→ **What is expected**
Each line in the records that mentions the word "more" needs to be listed.

→ **The data**
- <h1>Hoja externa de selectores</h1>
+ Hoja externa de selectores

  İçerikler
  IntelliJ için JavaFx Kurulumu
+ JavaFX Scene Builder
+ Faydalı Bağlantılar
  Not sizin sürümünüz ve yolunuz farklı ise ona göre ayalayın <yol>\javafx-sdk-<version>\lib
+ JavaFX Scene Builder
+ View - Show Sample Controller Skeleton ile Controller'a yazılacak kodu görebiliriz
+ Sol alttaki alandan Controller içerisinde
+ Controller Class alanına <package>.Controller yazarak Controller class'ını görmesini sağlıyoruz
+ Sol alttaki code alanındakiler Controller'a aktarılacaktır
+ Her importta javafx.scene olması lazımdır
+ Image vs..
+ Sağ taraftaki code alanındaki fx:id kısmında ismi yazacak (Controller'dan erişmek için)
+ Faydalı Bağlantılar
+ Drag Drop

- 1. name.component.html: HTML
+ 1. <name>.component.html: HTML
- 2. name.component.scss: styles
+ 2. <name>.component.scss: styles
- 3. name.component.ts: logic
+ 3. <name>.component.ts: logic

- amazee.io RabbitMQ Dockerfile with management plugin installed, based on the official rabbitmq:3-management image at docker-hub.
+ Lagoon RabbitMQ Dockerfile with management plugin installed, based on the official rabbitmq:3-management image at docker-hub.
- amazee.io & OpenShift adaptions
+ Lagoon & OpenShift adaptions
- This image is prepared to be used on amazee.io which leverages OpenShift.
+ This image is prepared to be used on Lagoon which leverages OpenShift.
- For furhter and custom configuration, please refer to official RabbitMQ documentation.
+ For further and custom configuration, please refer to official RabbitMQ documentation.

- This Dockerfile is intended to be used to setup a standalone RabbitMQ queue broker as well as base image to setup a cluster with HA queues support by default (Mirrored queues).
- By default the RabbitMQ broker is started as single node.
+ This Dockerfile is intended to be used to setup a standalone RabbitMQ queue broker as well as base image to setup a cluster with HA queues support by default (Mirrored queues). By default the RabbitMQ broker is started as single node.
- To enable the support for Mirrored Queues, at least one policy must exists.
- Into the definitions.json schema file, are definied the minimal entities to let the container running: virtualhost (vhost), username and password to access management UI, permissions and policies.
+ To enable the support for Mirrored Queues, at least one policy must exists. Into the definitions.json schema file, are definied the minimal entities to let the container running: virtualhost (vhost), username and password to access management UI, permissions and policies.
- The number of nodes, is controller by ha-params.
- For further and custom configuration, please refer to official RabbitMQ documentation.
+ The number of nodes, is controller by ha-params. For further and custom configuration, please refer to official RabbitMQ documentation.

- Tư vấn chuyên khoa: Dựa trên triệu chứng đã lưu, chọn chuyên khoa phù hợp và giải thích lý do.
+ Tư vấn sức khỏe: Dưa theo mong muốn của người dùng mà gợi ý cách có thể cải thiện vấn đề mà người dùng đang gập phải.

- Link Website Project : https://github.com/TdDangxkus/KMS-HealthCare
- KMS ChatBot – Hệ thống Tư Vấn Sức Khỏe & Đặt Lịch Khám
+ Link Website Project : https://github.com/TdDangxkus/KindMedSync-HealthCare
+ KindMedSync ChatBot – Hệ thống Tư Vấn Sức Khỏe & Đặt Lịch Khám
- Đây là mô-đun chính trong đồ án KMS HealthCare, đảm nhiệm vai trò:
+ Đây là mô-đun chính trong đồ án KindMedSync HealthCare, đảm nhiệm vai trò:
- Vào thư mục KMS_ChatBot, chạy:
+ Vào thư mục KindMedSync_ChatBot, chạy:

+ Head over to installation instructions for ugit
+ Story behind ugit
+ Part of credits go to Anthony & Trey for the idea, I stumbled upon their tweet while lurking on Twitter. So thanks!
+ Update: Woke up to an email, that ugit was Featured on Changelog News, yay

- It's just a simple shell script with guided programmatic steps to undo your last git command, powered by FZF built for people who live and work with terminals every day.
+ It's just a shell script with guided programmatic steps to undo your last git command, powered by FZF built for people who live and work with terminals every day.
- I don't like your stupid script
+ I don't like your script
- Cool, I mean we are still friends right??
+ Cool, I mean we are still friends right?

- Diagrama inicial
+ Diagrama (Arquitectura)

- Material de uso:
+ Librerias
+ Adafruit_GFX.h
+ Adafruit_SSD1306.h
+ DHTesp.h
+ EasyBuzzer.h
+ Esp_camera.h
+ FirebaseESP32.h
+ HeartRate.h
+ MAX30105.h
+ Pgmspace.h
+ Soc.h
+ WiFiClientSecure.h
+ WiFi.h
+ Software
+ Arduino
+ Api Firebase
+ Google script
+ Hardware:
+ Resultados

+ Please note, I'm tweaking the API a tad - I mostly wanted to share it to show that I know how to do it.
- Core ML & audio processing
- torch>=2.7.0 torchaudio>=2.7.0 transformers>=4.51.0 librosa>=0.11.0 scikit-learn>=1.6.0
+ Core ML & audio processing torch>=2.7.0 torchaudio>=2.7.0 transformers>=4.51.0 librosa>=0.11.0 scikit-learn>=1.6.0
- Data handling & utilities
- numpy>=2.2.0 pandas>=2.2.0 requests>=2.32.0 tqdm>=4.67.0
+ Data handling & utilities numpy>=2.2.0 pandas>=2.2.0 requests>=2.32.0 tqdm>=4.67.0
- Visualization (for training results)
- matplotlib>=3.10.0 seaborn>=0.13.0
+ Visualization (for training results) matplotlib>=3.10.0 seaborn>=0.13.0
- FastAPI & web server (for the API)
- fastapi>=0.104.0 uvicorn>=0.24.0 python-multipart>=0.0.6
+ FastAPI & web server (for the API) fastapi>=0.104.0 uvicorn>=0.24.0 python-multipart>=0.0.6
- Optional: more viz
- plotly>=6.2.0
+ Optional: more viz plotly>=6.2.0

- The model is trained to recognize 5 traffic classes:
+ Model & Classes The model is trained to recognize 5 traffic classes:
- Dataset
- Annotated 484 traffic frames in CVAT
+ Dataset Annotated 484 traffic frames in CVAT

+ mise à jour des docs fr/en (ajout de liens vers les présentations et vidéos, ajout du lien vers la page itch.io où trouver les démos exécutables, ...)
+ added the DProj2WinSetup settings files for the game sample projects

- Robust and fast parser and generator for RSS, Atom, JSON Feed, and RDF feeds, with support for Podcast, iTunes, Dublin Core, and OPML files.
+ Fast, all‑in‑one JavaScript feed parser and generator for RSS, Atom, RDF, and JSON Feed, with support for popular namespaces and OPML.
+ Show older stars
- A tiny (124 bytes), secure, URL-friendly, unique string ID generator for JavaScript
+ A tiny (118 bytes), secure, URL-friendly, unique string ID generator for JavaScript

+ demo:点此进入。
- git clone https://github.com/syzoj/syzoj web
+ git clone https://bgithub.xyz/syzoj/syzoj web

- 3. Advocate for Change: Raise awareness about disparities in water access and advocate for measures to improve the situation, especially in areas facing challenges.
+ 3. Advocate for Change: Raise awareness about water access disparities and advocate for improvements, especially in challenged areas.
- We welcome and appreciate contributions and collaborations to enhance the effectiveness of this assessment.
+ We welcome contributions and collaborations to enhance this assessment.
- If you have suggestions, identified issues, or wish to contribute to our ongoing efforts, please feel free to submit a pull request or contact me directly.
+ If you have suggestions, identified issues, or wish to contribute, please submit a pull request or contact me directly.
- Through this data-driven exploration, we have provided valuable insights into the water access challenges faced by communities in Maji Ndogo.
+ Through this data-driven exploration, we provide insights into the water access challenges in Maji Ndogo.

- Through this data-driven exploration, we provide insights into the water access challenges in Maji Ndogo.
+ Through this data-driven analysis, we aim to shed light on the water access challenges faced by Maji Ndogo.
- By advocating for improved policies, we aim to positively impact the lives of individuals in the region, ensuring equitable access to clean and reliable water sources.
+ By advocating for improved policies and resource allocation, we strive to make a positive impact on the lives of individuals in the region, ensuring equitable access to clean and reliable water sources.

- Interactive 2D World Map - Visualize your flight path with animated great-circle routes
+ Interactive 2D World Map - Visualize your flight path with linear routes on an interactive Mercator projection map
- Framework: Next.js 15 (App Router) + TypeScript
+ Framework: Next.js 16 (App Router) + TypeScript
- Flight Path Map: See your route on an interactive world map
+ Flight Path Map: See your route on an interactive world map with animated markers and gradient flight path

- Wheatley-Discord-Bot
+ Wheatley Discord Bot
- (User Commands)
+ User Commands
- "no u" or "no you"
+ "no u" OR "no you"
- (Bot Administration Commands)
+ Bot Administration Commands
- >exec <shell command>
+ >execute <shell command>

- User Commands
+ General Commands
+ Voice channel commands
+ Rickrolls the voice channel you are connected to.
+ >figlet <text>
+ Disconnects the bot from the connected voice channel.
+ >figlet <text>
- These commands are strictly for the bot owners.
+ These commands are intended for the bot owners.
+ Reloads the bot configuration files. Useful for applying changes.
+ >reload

→ **Answer box**
- Optional: more viz
+ Optional: more viz plotly>=6.2.0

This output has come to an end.